> **Activity**
Leave out the pictures, and quote exactly the lines running from the one with "(145, 262) none" through the last line of the entries below.

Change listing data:
%%
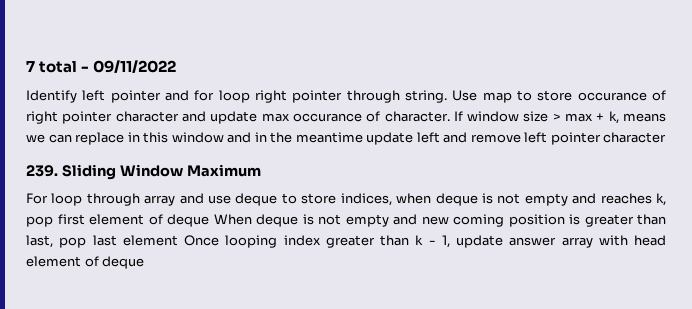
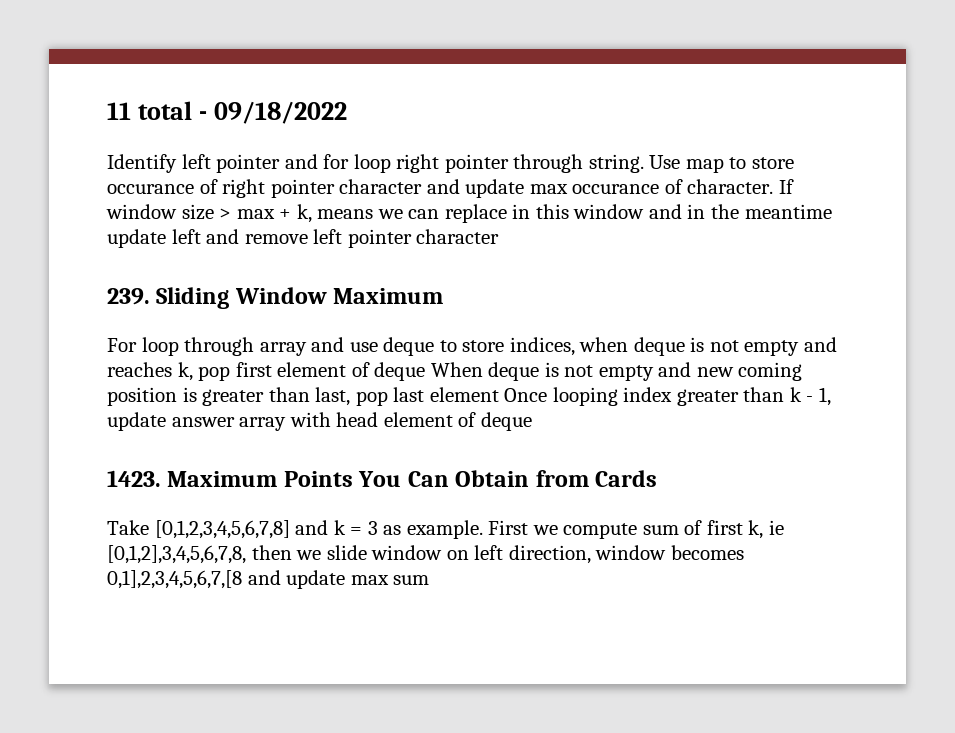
[26,61,35,72] 7 -> [107,102,131,120] 11
[93,60,177,73] 09/11/2022 -> [214,101,348,124] 09/18/2022
(145, 262) none -> [107,470,658,487] [107,520,785,539] [107,545,744,564] [107,570,430,589] // 1423. Maximum Points You Can Obtain from Cards // Take [0,1,2,3,4,5,6,7,8] and k = 3 as example. First we compute sum of first k, ie [0,1,2],3,4,5,6,7,8, then we slide window on left direction, window becomes 0,1],2,3,4,5,6,7,[8 and update max sum

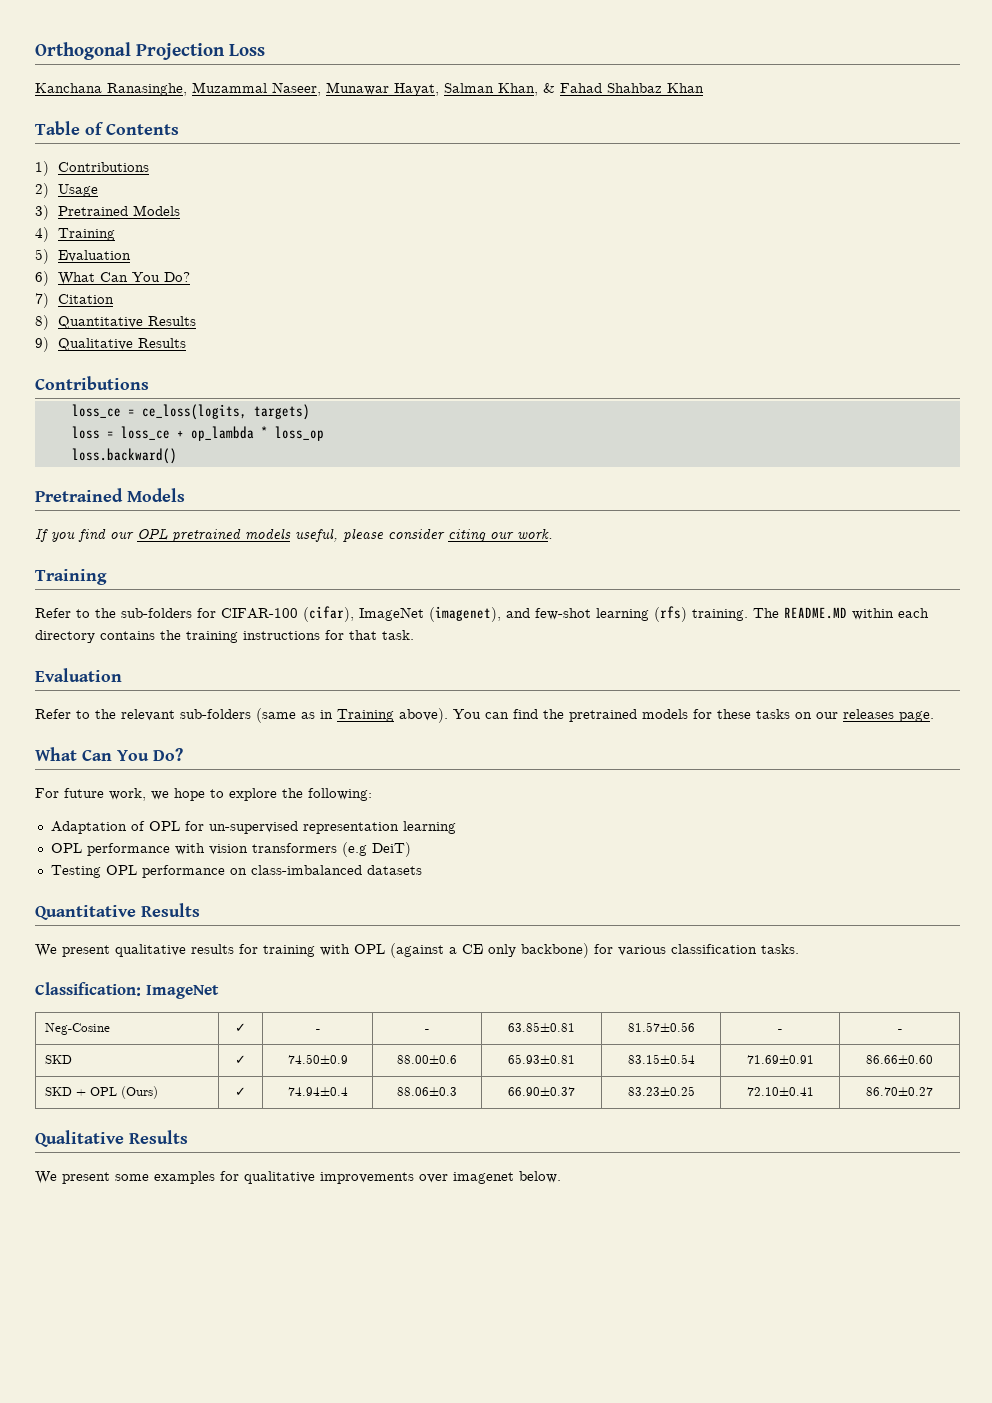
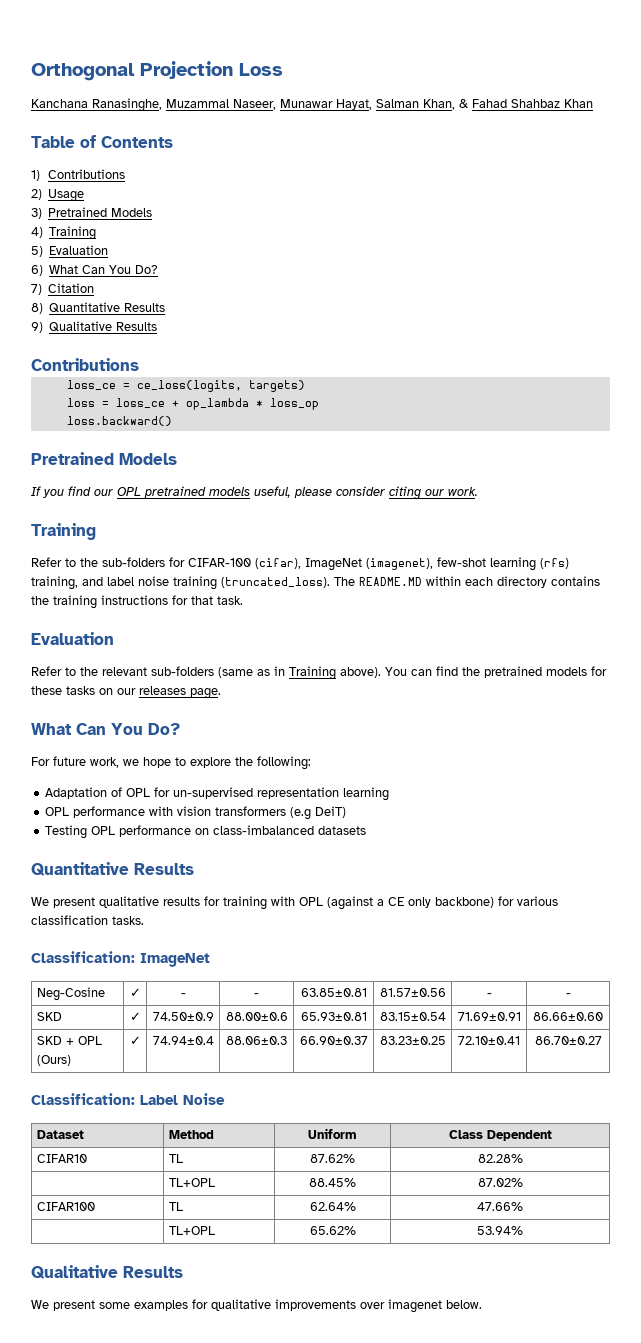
[506,608,530,618] and -> (433, 564) none
[692,609,748,621] training. -> [31,576,330,590] training, and label noise training (truncated_loss).
(933, 1091) none -> [31,1093,225,1105] [36,1130,84,1139] [168,1130,214,1139] [308,1128,357,1139] [448,1130,552,1141] [36,1154,87,1163] [168,1154,183,1163] [310,1154,355,1163] [477,1154,523,1163] [168,1178,215,1187] [309,1178,356,1187] [477,1178,523,1187] [36,1202,95,1211] [168,1202,183,1211] [309,1202,356,1211] [477,1202,523,1211] [168,1226,215,1235] [309,1226,356,1235] [477,1226,523,1235] // Classification: Label Noise // Dataset | Method | Uniform | Class Dependent // CIFAR10 | TL | 87.62% | 82.28% // | TL+OPL | 88.45% | 87.02% // CIFAR100 | TL | 62.64% | 47.66% // | TL+OPL | 65.62% | 53.94%

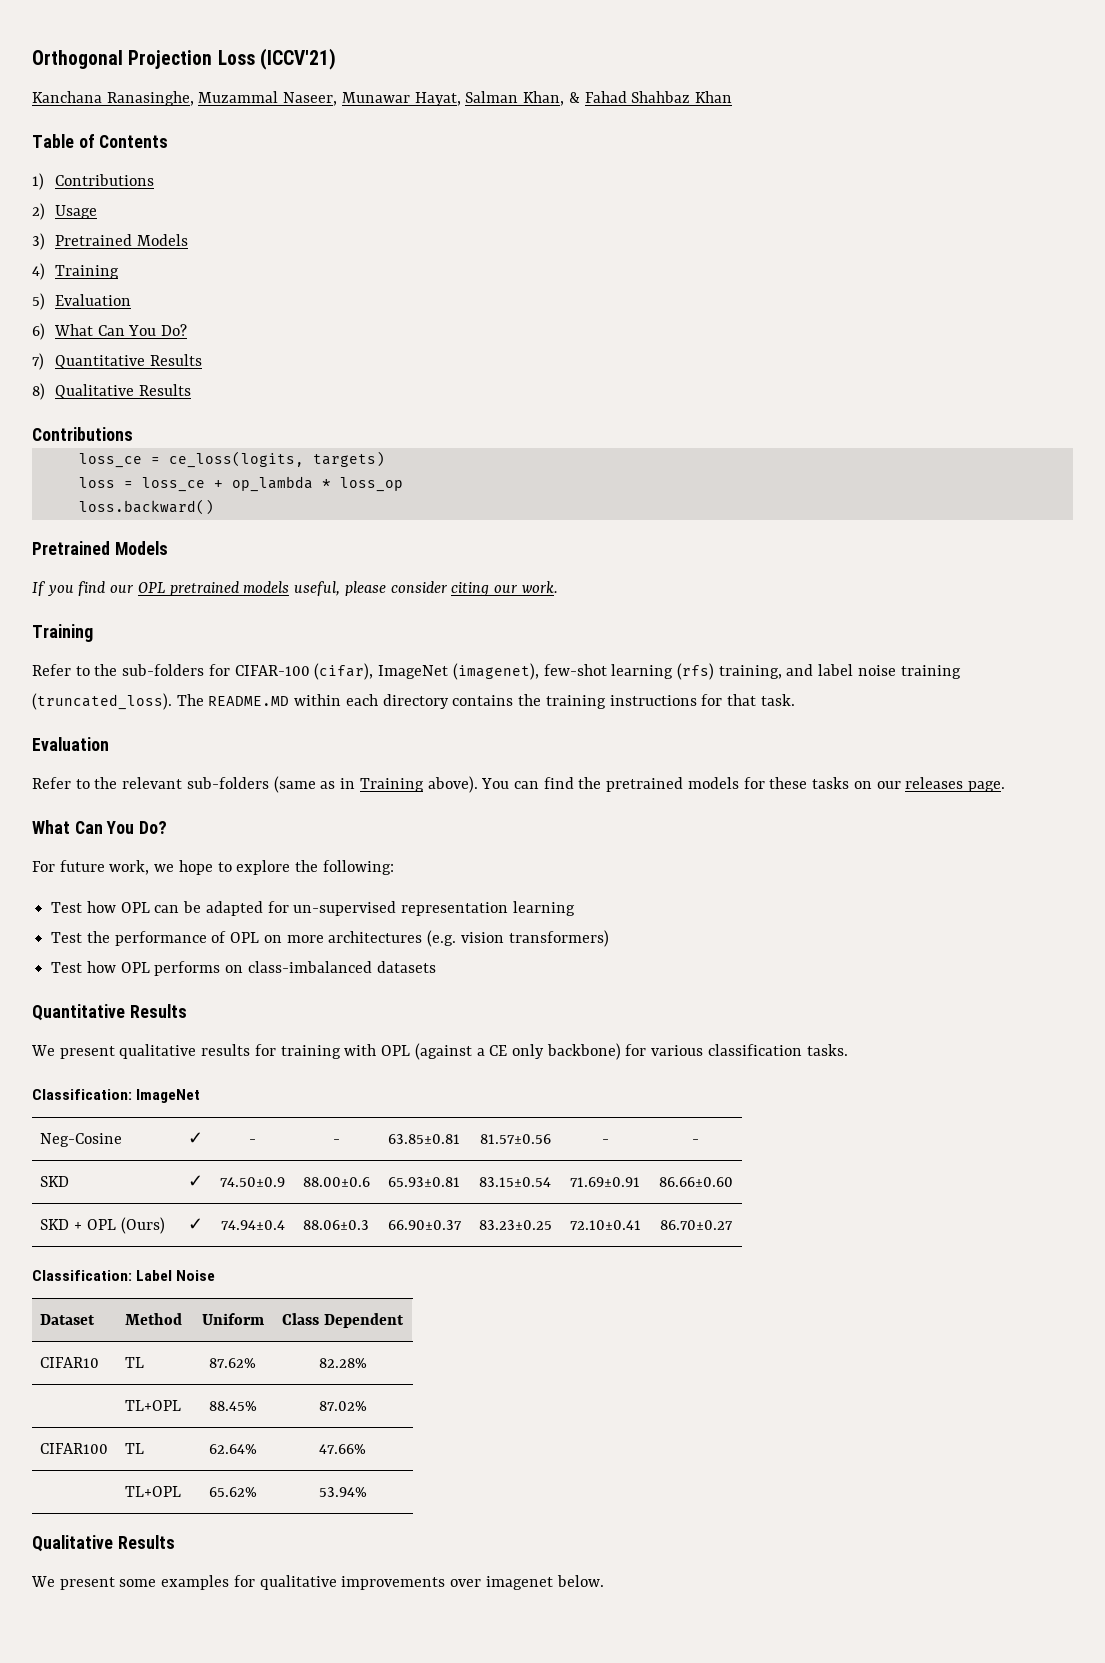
(283, 69) none -> [259,48,336,70] (ICCV'21)
[48,283,95,293] [31,302,166,314] [31,322,43,333] Citation // 8) Quantitative Results // 9) -> [55,354,202,369] [32,383,45,400] Quantitative Results // 8)
[44,787,389,801] [44,806,346,820] [44,825,191,839] Adaptation of OPL for un-supervised representation learning // OPL performance with vision transformers (e.g DeiT) // Testing OPL performance -> [51,901,575,916] [51,930,609,947] [51,961,221,976] Test how OPL can be adapted for un-supervised representation learning // Test the performance of OPL on more architectures (e.g. vision transformers) // Test how OPL performs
%%
> **Response to this task**
(145, 262) none -> [107,470,658,487] [107,520,785,539] [107,545,744,564] [107,570,430,589] // 1423. Maximum Points You Can Obtain from Cards // Take [0,1,2,3,4,5,6,7,8] and k = 3 as example. First we compute sum of first k, ie [0,1,2],3,4,5,6,7,8, then we slide window on left direction, window becomes 0,1],2,3,4,5,6,7,[8 and update max sum

[506,608,530,618] and -> (433, 564) none
[692,609,748,621] training. -> [31,576,330,590] training, and label noise training (truncated_loss).
(933, 1091) none -> [31,1093,225,1105] [36,1130,84,1139] [168,1130,214,1139] [308,1128,357,1139] [448,1130,552,1141] [36,1154,87,1163] [168,1154,183,1163] [310,1154,355,1163] [477,1154,523,1163] [168,1178,215,1187] [309,1178,356,1187] [477,1178,523,1187] [36,1202,95,1211] [168,1202,183,1211] [309,1202,356,1211] [477,1202,523,1211] [168,1226,215,1235] [309,1226,356,1235] [477,1226,523,1235] // Classification: Label Noise // Dataset | Method | Uniform | Class Dependent // CIFAR10 | TL | 87.62% | 82.28% // | TL+OPL | 88.45% | 87.02% // CIFAR100 | TL | 62.64% | 47.66% // | TL+OPL | 65.62% | 53.94%

(283, 69) none -> [259,48,336,70] (ICCV'21)
[48,283,95,293] [31,302,166,314] [31,322,43,333] Citation // 8) Quantitative Results // 9) -> [55,354,202,369] [32,383,45,400] Quantitative Results // 8)
[44,787,389,801] [44,806,346,820] [44,825,191,839] Adaptation of OPL for un-supervised representation learning // OPL performance with vision transformers (e.g DeiT) // Testing OPL performance -> [51,901,575,916] [51,930,609,947] [51,961,221,976] Test how OPL can be adapted for un-supervised representation learning // Test the performance of OPL on more architectures (e.g. vision transformers) // Test how OPL performs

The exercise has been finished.